Minor nit, but maybe 'switch (source) ...' would look a bit cleaner?

> +                       json_object_object_add(jp, "source", jobj);
> +               }
> +               if (json_object_object_get_ex(jnode->jobj, "flags", &jval)) {
> +                       char flag_str[32] = { '\0' };
> +
> +                       pflags = json_object_get_int(jval);
> +                       if (pflags & CXL_POISON_FLAG_MORE)
> +                               strcat(flag_str, "More,");
> +                       if (pflags & CXL_POISON_FLAG_OVERFLOW)
> +                               strcat(flag_str, "Overflow,");
> +                       if (pflags & CXL_POISON_FLAG_SCANNING)
> +                               strcat(flag_str, "Scanning,");
> +                       jobj = json_object_new_string(flag_str);
> +                       if (jobj)
> +                               json_object_object_add(jp, "flags", jobj);
> +               }
> +               if (json_object_object_get_ex(jnode->jobj, "overflow_t", &jval))
> +                       json_object_object_add(jp, "overflow_time", jval);
> +
> +               json_object_array_add(jerrors, jp);
> +               count++;
> +       } /* list_for_each_safe */
> +
> +out:
> +       jmedia = json_object_new_object();
> +       if (!jmedia)
> +               return NULL;
> +
> +       /* Always include the count.

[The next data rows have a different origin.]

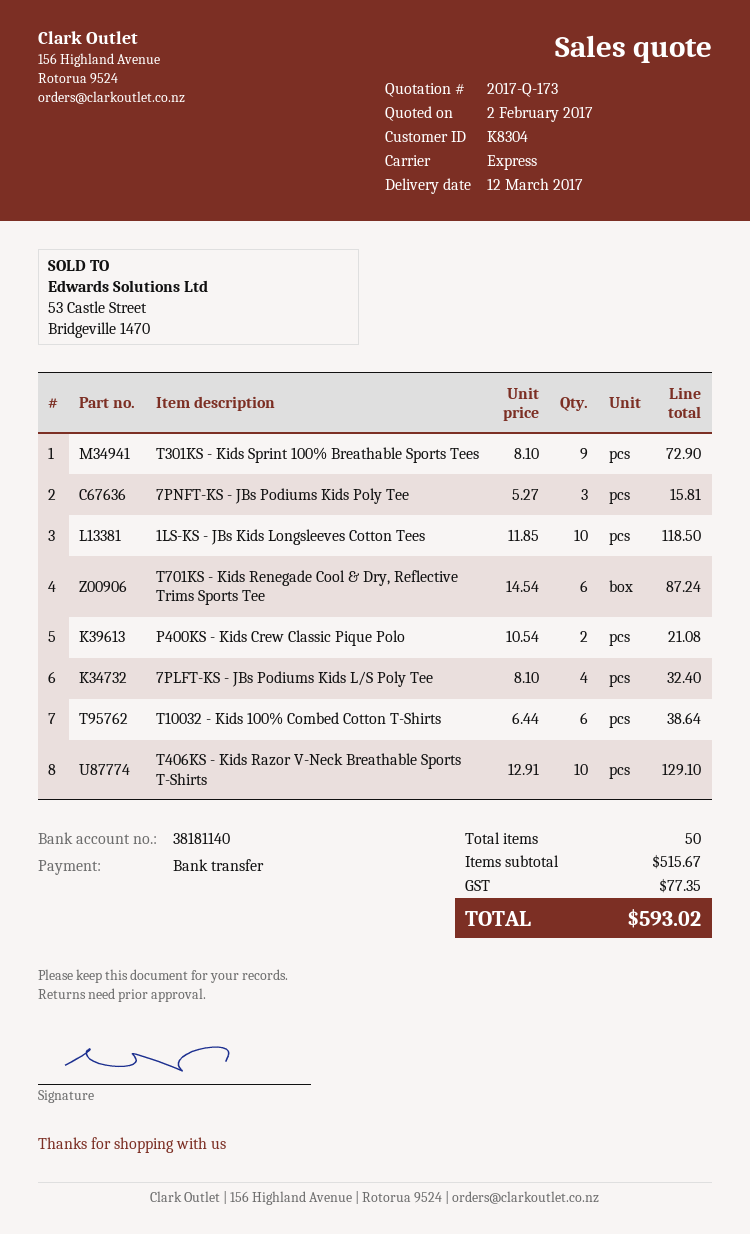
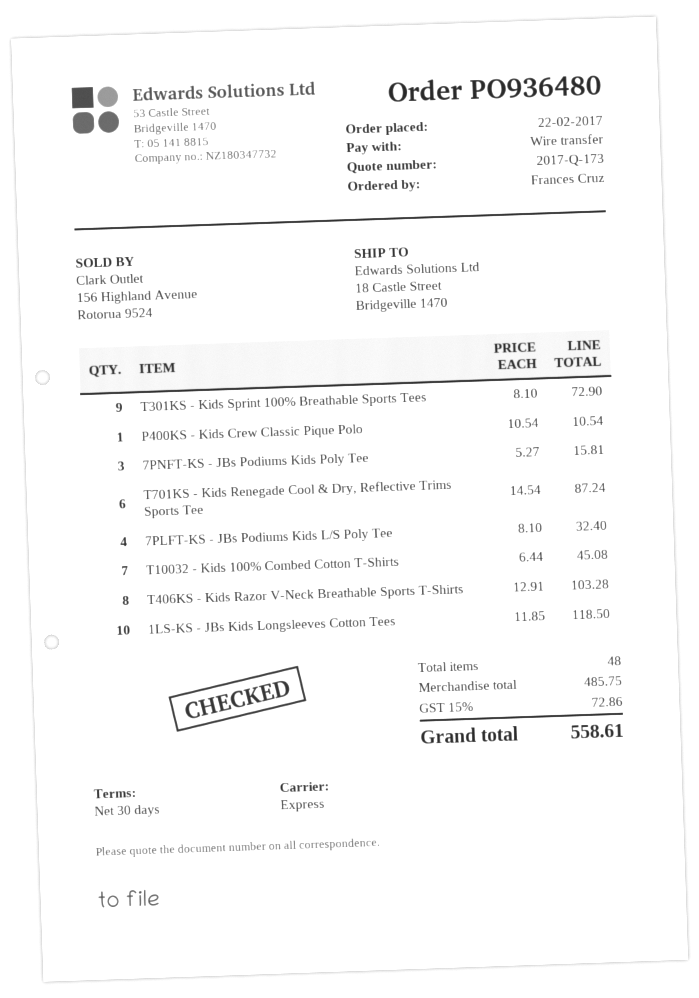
P400KS - Kids Crew Classic Pique Polo: 2 x 10.54 = 21.08 -> 1 x 10.54 = 10.54
T10032 - Kids 100% Combed Cotton T-Shirts: 6 x 6.44 = 38.64 -> 7 x 6.44 = 45.08
T406KS - Kids Razor V-Neck Breathable Sports T-Shirts: 10 x 12.91 = 129.10 -> 8 x 12.91 = 103.28
total quantity: 50 -> 48
subtotal: 515.67 -> 485.75
tax: 77.35 -> 72.86
total: 593.02 -> 558.61

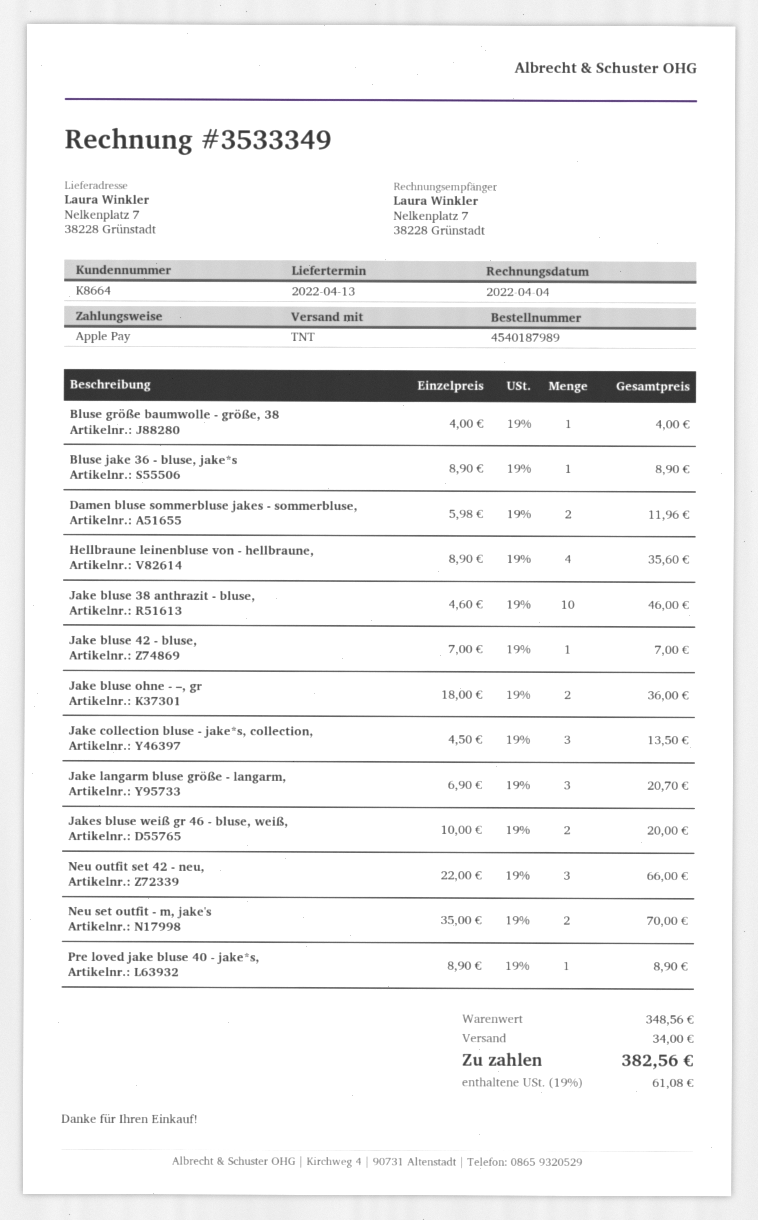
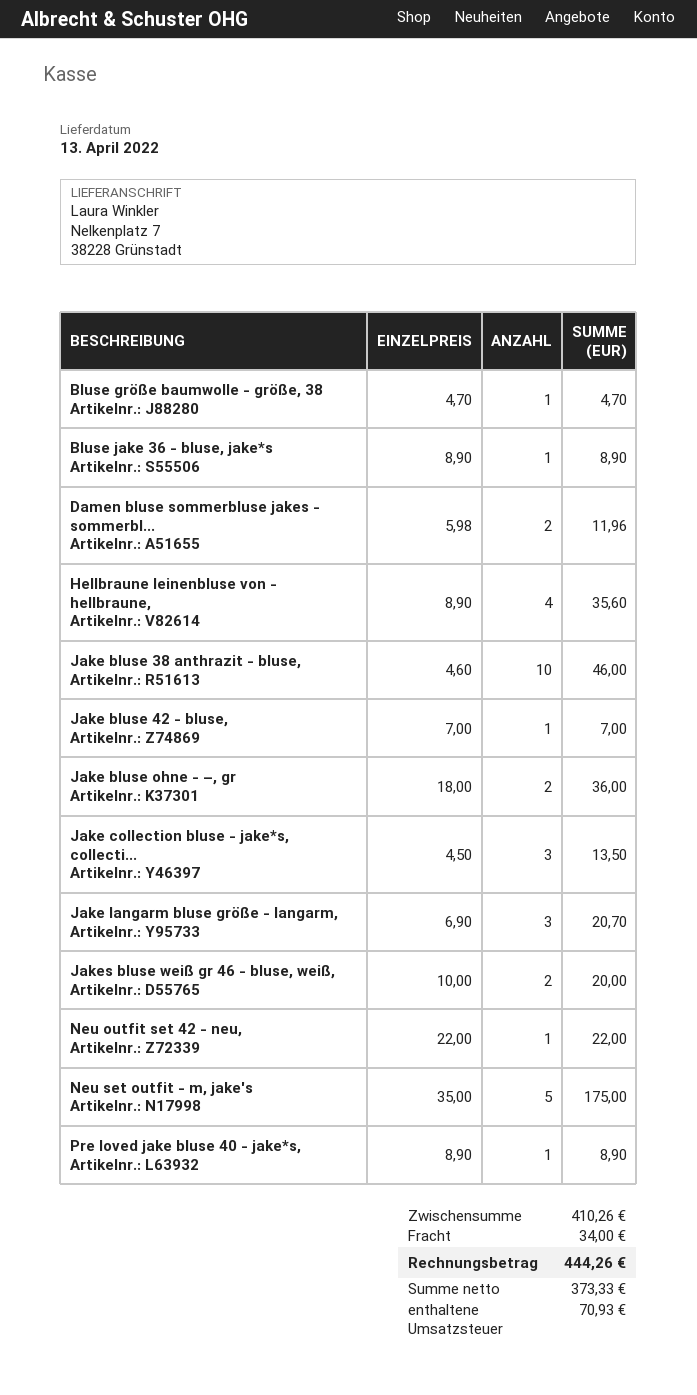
Bluse größe baumwolle - größe, 38: 1 x 4.00 = 4.00 -> 1 x 4.70 = 4.70
Neu outfit set 42 - neu,: 3 x 22.00 = 66.00 -> 1 x 22.00 = 22.00
Neu set outfit - m, jake's: 2 x 35.00 = 70.00 -> 5 x 35.00 = 175.00
subtotal: 348.56 -> 410.26
tax: 61.08 -> 70.93
total: 382.56 -> 444.26

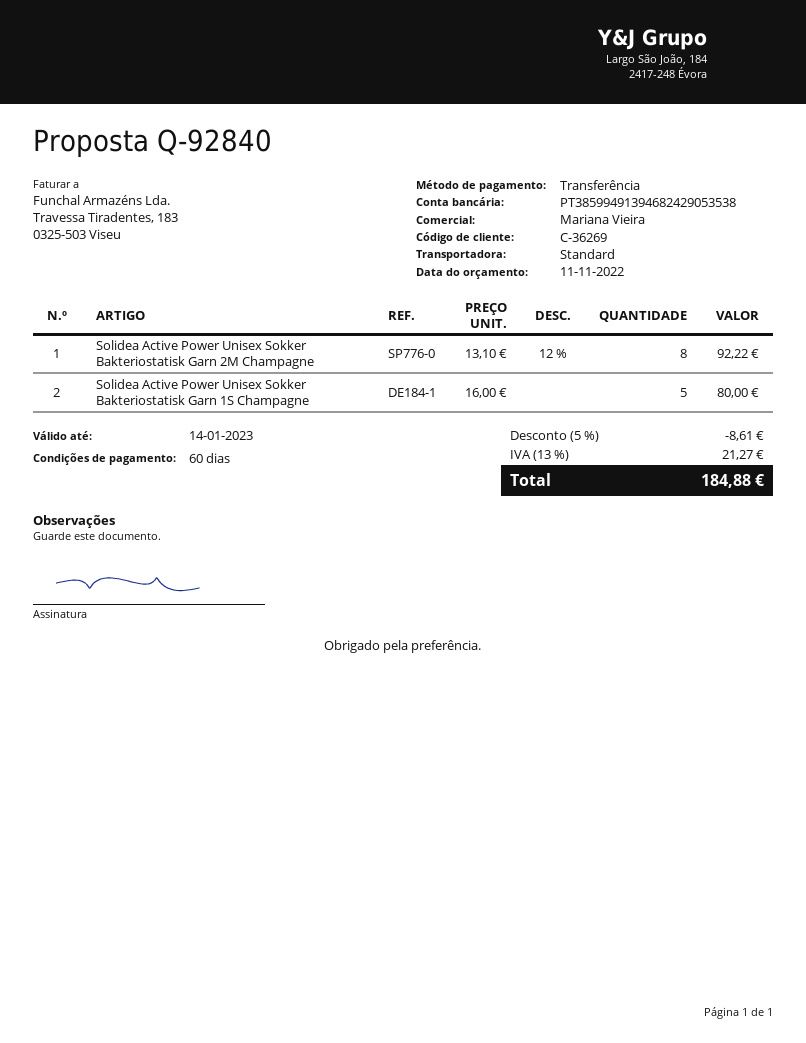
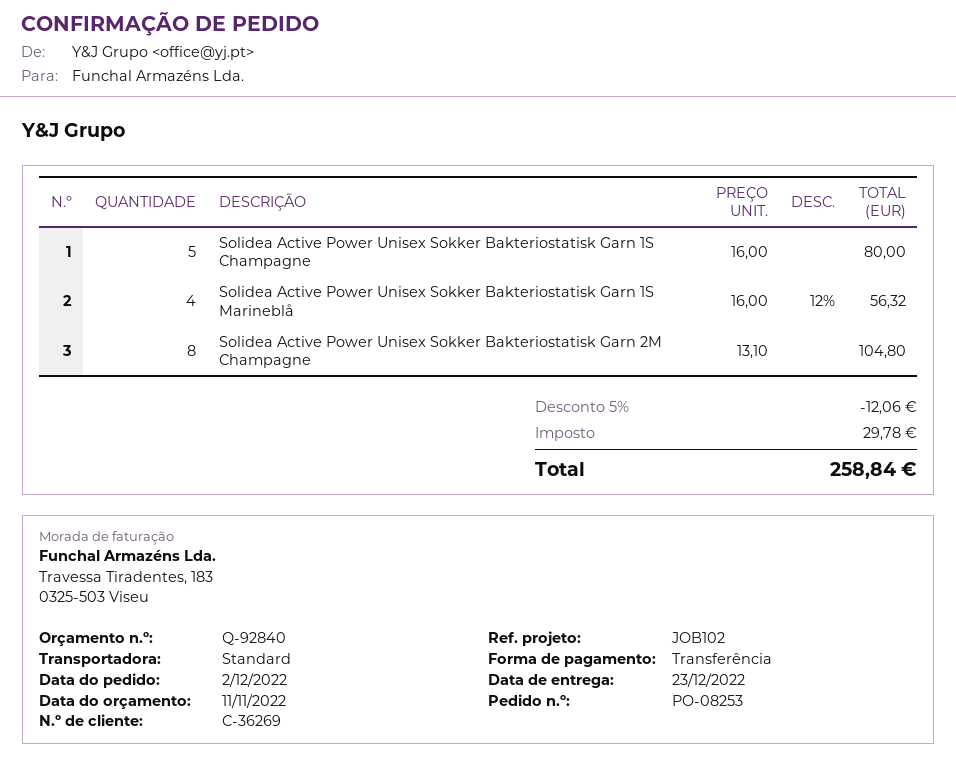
Solidea Active Power Unisex Sokker Bakteriostatisk Garn 2M Champagne: 8 x 13.10 - 12% = 92.22 -> 8 x 13.10 = 104.80
Solidea Active Power Unisex Sokker Bakteriostatisk Garn 1S Marineblå: none -> 4 x 16.00 - 12% = 56.32
discount: 5% = 8.61 -> 5% = 12.06
tax: 21.27 -> 29.78
total: 184.88 -> 258.84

If count is zero, no records follow. */
> +       jobj = json_object_new_int(count);
> +       if (jobj)
> +               json_object_object_add(jmedia, "nr_poison_records", jobj);
> +       if (count)
> +               json_object_object_add(jmedia, "poison_records", jerrors);

Since these are already nested under a 'poison' JSON object, I'm
tempted to say these can just be 'nr_records' and 'records'
respectively.

> +
> +       return jmedia;
> +}
> +
> +struct cxl_poison_ctx {
> +       void *dev;
> +       bool is_region;
> +};

This structure is a bit awkward - what do you think about creating
different wrappers for the memdev and region case -

  util_cxl_memdev_poison_list_to_json(), and
  util_cxl_region_poison_list_to_json() that are called respectively by

util_cxl_{memdev,region}_to_json(), and internally they can call:

  util_cxl_poison_list_to_json(NULL, memdev, flags), or
  util_cxl_poison_list_to_json(region, NULL, flags)

For the next level down, i.e. poison_events_to_json, the @is_region
bool passed in directly is fine as it doesn't need the memdev or region
objects passed in via void *.

> +
> +static struct json_object *
> +util_cxl_poison_list_to_json(struct cxl_poison_ctx *pctx,
> +                            unsigned long flags)
> +{
> +       struct json_object *jmedia = NULL;
> +       struct tracefs_instance *inst;
> +       int rc;
> +
> +       inst = tracefs_instance_create("cxl list");
> +       if (!inst) {
> +               fprintf(stderr, "tracefs_instance_create() failed\n");
> +               return NULL;
> +       }
> +
> +       rc = cxl_event_tracing_enable(inst, "cxl", "cxl_poison");
> +       if (rc < 0) {
> +               fprintf(stderr, "Failed to enable trace: %d\n", rc);
> +               goto err_free;
> +       }
> +
> +       if (pctx->is_region)
> +               rc = cxl_region_trigger_poison_list(pctx->dev);
> +       else
> +               rc = cxl_memdev_trigger_poison_list(pctx->dev);
> +       if (rc) {
> +               fprintf(stderr, "Failed write of sysfs attribute: %d\n", rc);

This would be incorrect if the memdev trigger reported an ENOMEM, and
then this reported a sysfs write failure.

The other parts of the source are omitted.